Records supplied below:

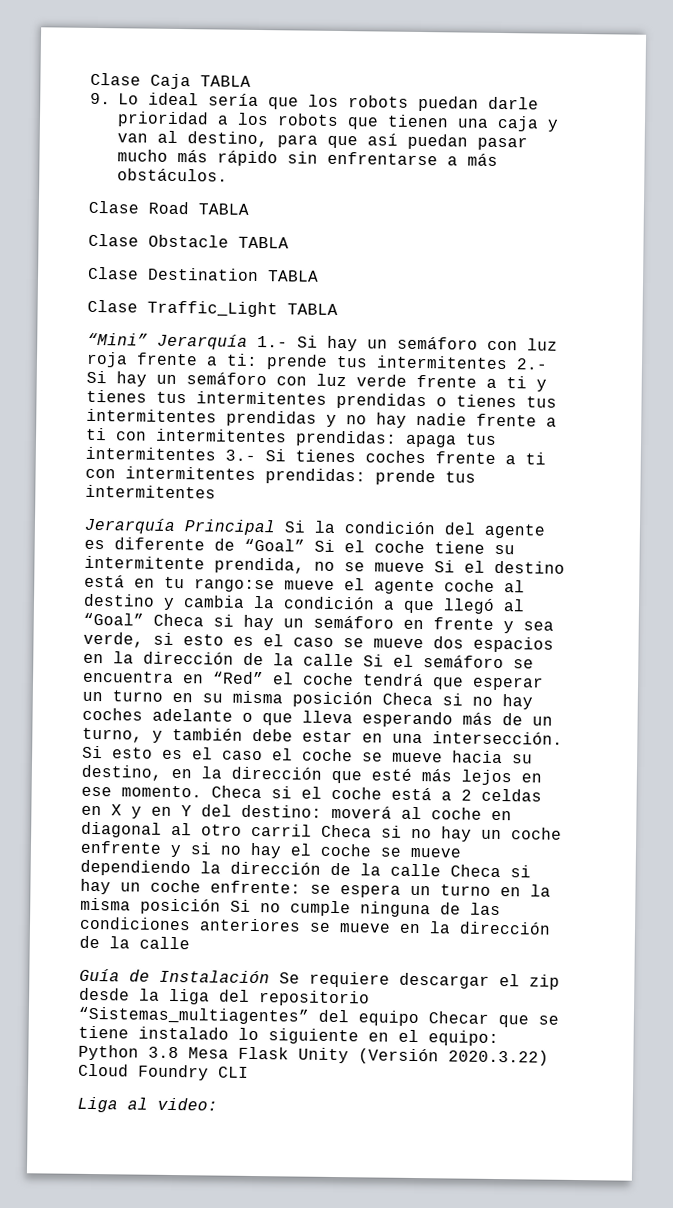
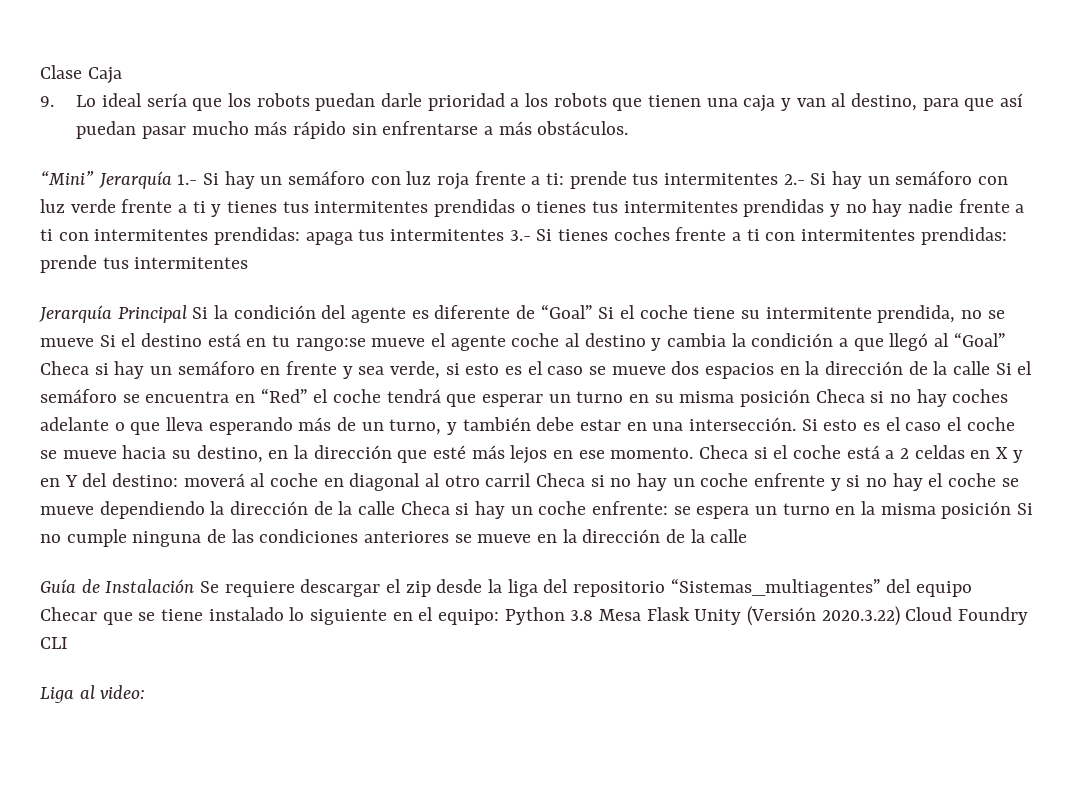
- Clase Caja TABLA
+ Clase Caja
- Clase Road TABLA
- Clase Obstacle TABLA
- Clase Destination TABLA
- Clase Traffic_Light TABLA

End of Records supplied.

_Requirement_
Each entry needs to be retyped exactly; the pictures stay out.

_Solution to the problem_
- Clase Caja TABLA
+ Clase Caja
- Clase Road TABLA
- Clase Obstacle TABLA
- Clase Destination TABLA
- Clase Traffic_Light TABLA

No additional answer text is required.